[Version comparison data]
------------------------

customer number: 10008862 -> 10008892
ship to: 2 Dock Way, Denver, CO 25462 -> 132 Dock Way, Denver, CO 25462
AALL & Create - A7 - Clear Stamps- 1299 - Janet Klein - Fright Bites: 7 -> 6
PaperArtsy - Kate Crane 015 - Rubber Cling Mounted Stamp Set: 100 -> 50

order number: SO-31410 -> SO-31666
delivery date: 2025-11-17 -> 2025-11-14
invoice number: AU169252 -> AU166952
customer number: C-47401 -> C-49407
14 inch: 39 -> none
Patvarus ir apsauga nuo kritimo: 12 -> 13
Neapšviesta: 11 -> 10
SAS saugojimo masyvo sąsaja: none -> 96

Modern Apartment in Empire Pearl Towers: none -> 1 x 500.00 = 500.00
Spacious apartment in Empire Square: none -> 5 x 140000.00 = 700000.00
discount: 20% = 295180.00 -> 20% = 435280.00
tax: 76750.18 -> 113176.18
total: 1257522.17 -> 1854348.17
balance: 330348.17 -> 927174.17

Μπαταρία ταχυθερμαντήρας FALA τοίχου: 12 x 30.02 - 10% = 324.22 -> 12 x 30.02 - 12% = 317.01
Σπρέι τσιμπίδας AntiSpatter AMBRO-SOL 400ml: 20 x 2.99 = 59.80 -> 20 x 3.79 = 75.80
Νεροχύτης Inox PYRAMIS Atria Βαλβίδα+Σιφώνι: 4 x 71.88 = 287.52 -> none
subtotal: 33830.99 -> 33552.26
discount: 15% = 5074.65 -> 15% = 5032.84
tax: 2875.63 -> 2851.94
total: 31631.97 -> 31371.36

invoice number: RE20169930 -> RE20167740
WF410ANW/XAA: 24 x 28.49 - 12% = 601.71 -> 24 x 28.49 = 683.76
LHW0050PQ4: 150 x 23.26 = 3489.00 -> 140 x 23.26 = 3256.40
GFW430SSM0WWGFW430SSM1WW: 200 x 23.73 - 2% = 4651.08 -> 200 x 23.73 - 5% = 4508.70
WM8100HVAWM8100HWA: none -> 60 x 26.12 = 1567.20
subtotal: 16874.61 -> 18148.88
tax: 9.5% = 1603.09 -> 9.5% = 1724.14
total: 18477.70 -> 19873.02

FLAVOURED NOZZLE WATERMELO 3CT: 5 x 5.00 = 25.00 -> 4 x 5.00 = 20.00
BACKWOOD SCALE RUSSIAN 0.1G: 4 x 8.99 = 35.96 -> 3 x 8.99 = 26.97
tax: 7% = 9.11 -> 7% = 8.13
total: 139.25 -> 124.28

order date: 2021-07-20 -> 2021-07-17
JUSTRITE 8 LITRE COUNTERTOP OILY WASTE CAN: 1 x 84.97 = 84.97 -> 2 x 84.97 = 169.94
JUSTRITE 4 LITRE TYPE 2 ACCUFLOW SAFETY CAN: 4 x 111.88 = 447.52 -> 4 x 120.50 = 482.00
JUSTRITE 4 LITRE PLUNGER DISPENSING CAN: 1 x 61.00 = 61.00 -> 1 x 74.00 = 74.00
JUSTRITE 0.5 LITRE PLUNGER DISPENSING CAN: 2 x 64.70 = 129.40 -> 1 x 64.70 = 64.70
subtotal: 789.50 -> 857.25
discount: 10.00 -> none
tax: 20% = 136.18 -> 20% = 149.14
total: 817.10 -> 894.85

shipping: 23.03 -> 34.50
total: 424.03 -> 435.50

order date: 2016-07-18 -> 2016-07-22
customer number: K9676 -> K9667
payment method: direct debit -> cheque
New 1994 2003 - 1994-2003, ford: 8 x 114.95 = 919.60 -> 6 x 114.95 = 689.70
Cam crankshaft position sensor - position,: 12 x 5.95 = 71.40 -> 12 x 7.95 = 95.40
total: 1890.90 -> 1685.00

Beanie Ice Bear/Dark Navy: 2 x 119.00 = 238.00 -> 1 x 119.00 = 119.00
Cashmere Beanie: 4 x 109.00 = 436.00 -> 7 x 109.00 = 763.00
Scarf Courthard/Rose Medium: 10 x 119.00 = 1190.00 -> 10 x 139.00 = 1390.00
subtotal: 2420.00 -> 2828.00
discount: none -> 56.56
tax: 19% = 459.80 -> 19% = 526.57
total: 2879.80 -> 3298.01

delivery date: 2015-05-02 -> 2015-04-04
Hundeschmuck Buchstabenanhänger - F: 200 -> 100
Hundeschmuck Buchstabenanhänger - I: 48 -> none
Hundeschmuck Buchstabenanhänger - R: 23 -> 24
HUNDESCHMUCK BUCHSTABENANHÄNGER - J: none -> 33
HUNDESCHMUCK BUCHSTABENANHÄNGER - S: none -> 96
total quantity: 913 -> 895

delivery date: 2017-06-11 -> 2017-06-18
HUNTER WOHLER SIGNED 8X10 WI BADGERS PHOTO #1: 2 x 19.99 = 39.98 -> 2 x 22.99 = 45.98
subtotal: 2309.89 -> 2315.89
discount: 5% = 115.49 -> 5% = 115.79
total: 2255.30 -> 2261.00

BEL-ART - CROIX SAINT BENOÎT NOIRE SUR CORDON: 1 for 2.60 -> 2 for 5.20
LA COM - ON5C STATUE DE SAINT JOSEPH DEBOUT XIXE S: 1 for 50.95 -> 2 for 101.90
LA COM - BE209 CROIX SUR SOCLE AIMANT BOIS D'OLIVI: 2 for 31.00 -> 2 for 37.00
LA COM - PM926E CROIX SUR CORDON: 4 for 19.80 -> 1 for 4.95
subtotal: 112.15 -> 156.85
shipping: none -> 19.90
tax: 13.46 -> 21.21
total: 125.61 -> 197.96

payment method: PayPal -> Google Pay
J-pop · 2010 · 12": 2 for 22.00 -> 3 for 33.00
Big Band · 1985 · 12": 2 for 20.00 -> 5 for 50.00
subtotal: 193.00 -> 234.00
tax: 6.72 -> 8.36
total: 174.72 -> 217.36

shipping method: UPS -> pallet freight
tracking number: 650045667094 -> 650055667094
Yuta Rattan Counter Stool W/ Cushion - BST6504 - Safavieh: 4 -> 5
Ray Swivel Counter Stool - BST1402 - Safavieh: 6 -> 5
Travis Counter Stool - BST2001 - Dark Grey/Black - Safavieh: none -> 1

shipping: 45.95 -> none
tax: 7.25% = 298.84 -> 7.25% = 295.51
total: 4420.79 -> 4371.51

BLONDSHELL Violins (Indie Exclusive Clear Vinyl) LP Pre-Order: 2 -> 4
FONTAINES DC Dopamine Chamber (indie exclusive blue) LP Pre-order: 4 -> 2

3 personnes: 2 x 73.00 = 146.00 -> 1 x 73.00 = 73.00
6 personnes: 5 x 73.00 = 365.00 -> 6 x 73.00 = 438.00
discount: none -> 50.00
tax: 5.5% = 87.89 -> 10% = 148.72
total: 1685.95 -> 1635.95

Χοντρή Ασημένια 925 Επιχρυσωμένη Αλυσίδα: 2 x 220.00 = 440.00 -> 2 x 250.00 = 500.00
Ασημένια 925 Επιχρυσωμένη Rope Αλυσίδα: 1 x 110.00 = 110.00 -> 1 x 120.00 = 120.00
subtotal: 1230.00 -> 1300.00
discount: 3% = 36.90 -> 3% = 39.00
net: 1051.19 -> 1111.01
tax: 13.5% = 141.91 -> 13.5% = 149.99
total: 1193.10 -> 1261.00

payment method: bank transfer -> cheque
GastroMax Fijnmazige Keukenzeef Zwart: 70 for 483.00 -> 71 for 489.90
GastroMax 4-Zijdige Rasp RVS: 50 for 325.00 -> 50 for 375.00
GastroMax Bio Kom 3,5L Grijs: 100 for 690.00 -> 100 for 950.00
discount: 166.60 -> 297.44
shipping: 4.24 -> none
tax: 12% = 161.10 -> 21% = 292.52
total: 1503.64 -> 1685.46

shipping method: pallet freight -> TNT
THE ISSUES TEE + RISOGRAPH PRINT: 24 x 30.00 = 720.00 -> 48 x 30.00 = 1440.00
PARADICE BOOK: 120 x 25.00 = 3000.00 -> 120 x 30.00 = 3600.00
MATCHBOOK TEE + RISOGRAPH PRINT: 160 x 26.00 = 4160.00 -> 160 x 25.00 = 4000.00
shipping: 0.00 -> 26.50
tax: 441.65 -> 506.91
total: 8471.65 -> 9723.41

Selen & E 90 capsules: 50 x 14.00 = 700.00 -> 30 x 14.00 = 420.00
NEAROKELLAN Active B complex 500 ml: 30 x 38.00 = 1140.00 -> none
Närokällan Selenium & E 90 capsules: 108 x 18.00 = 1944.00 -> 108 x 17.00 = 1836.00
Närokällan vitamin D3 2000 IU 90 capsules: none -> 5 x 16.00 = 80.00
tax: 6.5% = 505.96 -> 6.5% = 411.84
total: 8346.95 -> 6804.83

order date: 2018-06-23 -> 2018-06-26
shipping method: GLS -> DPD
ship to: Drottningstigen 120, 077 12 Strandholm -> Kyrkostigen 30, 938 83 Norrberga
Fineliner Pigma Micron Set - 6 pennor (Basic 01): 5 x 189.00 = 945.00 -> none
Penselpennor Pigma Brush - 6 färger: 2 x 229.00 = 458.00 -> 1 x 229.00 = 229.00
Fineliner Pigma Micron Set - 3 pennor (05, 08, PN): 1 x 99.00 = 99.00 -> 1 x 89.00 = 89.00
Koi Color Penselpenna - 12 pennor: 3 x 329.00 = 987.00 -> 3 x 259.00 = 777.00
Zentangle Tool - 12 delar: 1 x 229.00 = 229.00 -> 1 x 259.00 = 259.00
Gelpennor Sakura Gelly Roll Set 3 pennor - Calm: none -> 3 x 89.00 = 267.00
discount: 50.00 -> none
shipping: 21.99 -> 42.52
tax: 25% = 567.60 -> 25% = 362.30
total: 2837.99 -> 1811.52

------------------------

▶ **Task directions**
In the data above, find the line with "shipping method: UPS -> pallet freight" and the line with "Penselpennor Pigma Brush". Retype both, plus every line between them, exactly.

▶ **Task solution**
shipping method: UPS -> pallet freight
tracking number: 650045667094 -> 650055667094
Yuta Rattan Counter Stool W/ Cushion - BST6504 - Safavieh: 4 -> 5
Ray Swivel Counter Stool - BST1402 - Safavieh: 6 -> 5
Travis Counter Stool - BST2001 - Dark Grey/Black - Safavieh: none -> 1

shipping: 45.95 -> none
tax: 7.25% = 298.84 -> 7.25% = 295.51
total: 4420.79 -> 4371.51

BLONDSHELL Violins (Indie Exclusive Clear Vinyl) LP Pre-Order: 2 -> 4
FONTAINES DC Dopamine Chamber (indie exclusive blue) LP Pre-order: 4 -> 2

3 personnes: 2 x 73.00 = 146.00 -> 1 x 73.00 = 73.00
6 personnes: 5 x 73.00 = 365.00 -> 6 x 73.00 = 438.00
discount: none -> 50.00
tax: 5.5% = 87.89 -> 10% = 148.72
total: 1685.95 -> 1635.95

Χοντρή Ασημένια 925 Επιχρυσωμένη Αλυσίδα: 2 x 220.00 = 440.00 -> 2 x 250.00 = 500.00
Ασημένια 925 Επιχρυσωμένη Rope Αλυσίδα: 1 x 110.00 = 110.00 -> 1 x 120.00 = 120.00
subtotal: 1230.00 -> 1300.00
discount: 3% = 36.90 -> 3% = 39.00
net: 1051.19 -> 1111.01
tax: 13.5% = 141.91 -> 13.5% = 149.99
total: 1193.10 -> 1261.00

payment method: bank transfer -> cheque
GastroMax Fijnmazige Keukenzeef Zwart: 70 for 483.00 -> 71 for 489.90
GastroMax 4-Zijdige Rasp RVS: 50 for 325.00 -> 50 for 375.00
GastroMax Bio Kom 3,5L Grijs: 100 for 690.00 -> 100 for 950.00
discount: 166.60 -> 297.44
shipping: 4.24 -> none
tax: 12% = 161.10 -> 21% = 292.52
total: 1503.64 -> 1685.46

shipping method: pallet freight -> TNT
THE ISSUES TEE + RISOGRAPH PRINT: 24 x 30.00 = 720.00 -> 48 x 30.00 = 1440.00
PARADICE BOOK: 120 x 25.00 = 3000.00 -> 120 x 30.00 = 3600.00
MATCHBOOK TEE + RISOGRAPH PRINT: 160 x 26.00 = 4160.00 -> 160 x 25.00 = 4000.00
shipping: 0.00 -> 26.50
tax: 441.65 -> 506.91
total: 8471.65 -> 9723.41

Selen & E 90 capsules: 50 x 14.00 = 700.00 -> 30 x 14.00 = 420.00
NEAROKELLAN Active B complex 500 ml: 30 x 38.00 = 1140.00 -> none
Närokällan Selenium & E 90 capsules: 108 x 18.00 = 1944.00 -> 108 x 17.00 = 1836.00
Närokällan vitamin D3 2000 IU 90 capsules: none -> 5 x 16.00 = 80.00
tax: 6.5% = 505.96 -> 6.5% = 411.84
total: 8346.95 -> 6804.83

order date: 2018-06-23 -> 2018-06-26
shipping method: GLS -> DPD
ship to: Drottningstigen 120, 077 12 Strandholm -> Kyrkostigen 30, 938 83 Norrberga
Fineliner Pigma Micron Set - 6 pennor (Basic 01): 5 x 189.00 = 945.00 -> none
Penselpennor Pigma Brush - 6 färger: 2 x 229.00 = 458.00 -> 1 x 229.00 = 229.00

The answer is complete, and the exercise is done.